Globalne wyzwanie dla 'bezpieczeństwa narodowego’ narasta na granicach Bangladeszu

Wysoki, ciężki płot z drutu kolczastego przecina puste pole porośnięte wysoką trawą i tamaryndem.

To nie zmiany klimatu zapoczątkowały budowę tej bariery, ale dostarczają one Indiom nowych, mocnych argumentów dla jej utrzymania i rozbudowy.

Z tej strony bariery, podnoszący się poziom oceanu wywołany zmianami klimatu powoduje zalewanie nisko położonych terenów Bangladeszu. Naukowcy szacują, że już do połowy wieku 15 milionów ludzi zostanie zmuszonych do porzucenia swojego miejsca zamieszkania.
Położone z drugiej strony bariery Indie nie zamierzają narażać się na ryzyko. Już teraz, zaalarmowane nielegalną imigracją, kończą prace nad liczącą 3500 kilometrów najeżoną czujnikami i oddzielającą je od Bangladeszu barierą przypominającą tą na pograniczu Stanów Zjednoczonych i Meksyku.

Bangladesz to kraj, z którego może pochodzić największa liczba uchodźców klimatycznych. Indie dają jasno do zrozumienia, że gdziekolwiek ci uchodźcy się udadzą, to nie będą to Indie.

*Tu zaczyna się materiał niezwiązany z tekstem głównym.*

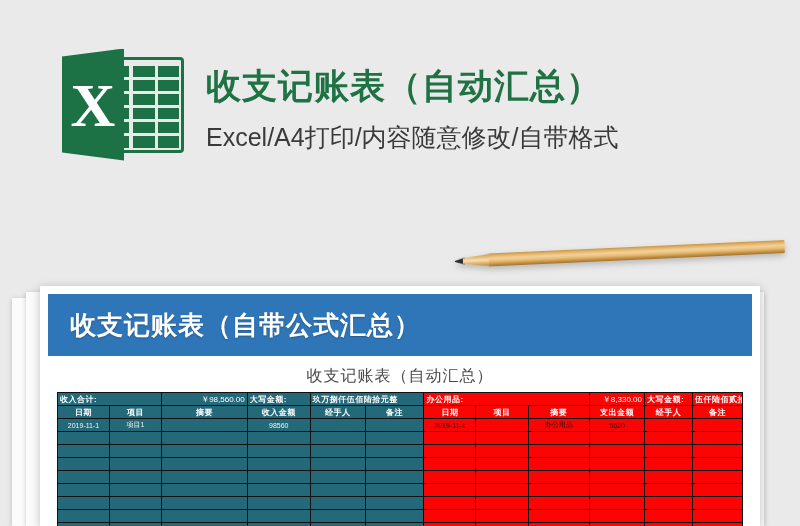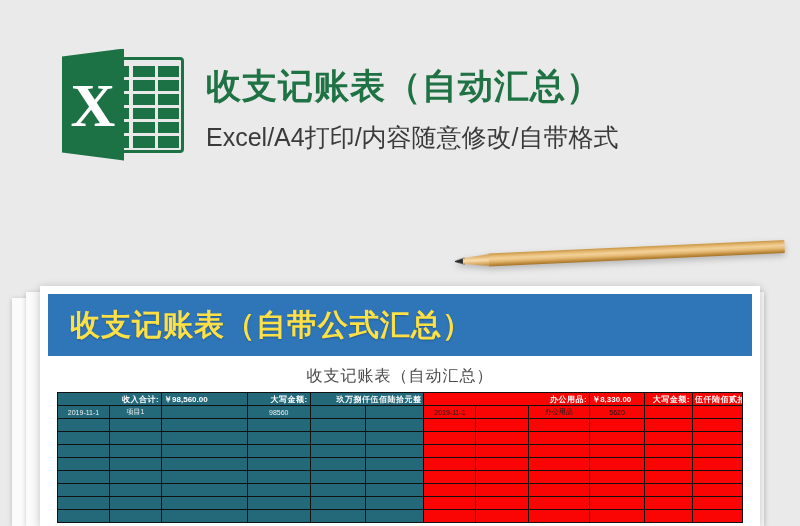--- a/index.html
+++ b/index.html
@@ -174,22 +174,22 @@
 
   
   .banner {
     height: 62px;
     background: #2f76b9;
     display: flex;
     align-items: center;
     padding-left: 22px;
   }
   .banner-title {
-    color: #fde047;
-    font-size: 30px;
+    color: #ffffff;
+    font-size: 26px;
     font-weight: bold;
     letter-spacing: 1px;
     white-space: nowrap;
     text-shadow: 0 1px 2px rgba(0,0,0,.25);
   }
 
   
   .sheet {
     background: #ffffff;
     padding: 7px 9px 0 9px;
@@ -215,22 +215,22 @@
     height: 13px;
     padding: 0 2px;
     overflow: hidden;
     white-space: nowrap;
   }
 
   
   .inc { background: #23697a; color: #ffffff; }
   .exp { background: #fb0404; color: #ffffff; }
 
-  .sum-cell { font-weight: bold; text-align: right; letter-spacing: .5px; }
-  .sum-amt  { text-align: left; font-weight: bold; }
+  .sum-cell { font-weight: bold; text-align: left; letter-spacing: .5px; }
+  .sum-amt  { text-align: right; font-weight: normal; }
   .hdr      { font-weight: bold; text-align: center; height: 14px; letter-spacing: .5px; }
 
   .cell-data { text-align: center; font-size: 7px; color: #f2f2f2; }
   .cell-data.dark { color: #1a1a1a; }
 
   .row-sum td { height: 15px; }
 </style>
 </head>
 <body>
 
@@ -310,20 +310,34 @@
             <td class="inc sum-cell" colspan="2">收入合计:</td>
             <td class="inc sum-amt" colspan="1">￥98,560.00</td>
             <td class="inc sum-cell" colspan="1">大写金额:</td>
             <td class="inc sum-cell" colspan="2">玖万捌仟伍佰陆拾元整</td>
             <td class="exp sum-cell" colspan="3">办公用品:</td>
             <td class="exp sum-amt" colspan="1">￥8,330.00</td>
             <td class="exp sum-cell" colspan="1">大写金额:</td>
             <td class="exp sum-cell" colspan="1">伍仟陆佰贰拾元整</td>
           </tr>
           <tr>
+            <td class="inc hdr">日期</td>
+            <td class="inc hdr">项目</td>
+            <td class="inc hdr">摘要</td>
+            <td class="inc hdr">收入金额</td>
+            <td class="inc hdr">经手人</td>
+            <td class="inc hdr">备注</td>
+            <td class="exp hdr">日期</td>
+            <td class="exp hdr">项目</td>
+            <td class="exp hdr">摘要</td>
+            <td class="exp hdr">支出金额</td>
+            <td class="exp hdr">经手人</td>
+            <td class="exp hdr">备注</td>
+          </tr>
+          <tr>
             <td class="inc cell-data">2019-11-1</td>
             <td class="inc cell-data">项目1</td>
             <td class="inc cell-data"></td>
             <td class="inc cell-data">98560</td>
             <td class="inc cell-data"></td>
             <td class="inc cell-data"></td>
             <td class="exp cell-data dark">2019-11-1</td>
             <td class="exp cell-data dark"></td>
             <td class="exp cell-data dark">办公用品</td>
             <td class="exp cell-data dark">5620</td>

Kwestia masowej emigracji to w Bangladeszu bardzo delikatny temat.
Jednak dla ekspertów od bezpieczeństwa narodowego, to właśnie masowe migracje klimatyczne są najgroźniejszymi skutkami zmian klimatu. Analitycy wojskowi ostrzegają, że w miarę jak wzrost temperatury będzie powodował wyczerpywanie się rezerw wody i zmieniał oblicze terenu, to już obecnie narażone na kryzys społeczności w Azji i Afryce, mogą stoczyć się w chaos konfliktów i wojen, kiedy coraz więcej ludzi będzie konkurować o coraz bardziej skąpe zasoby.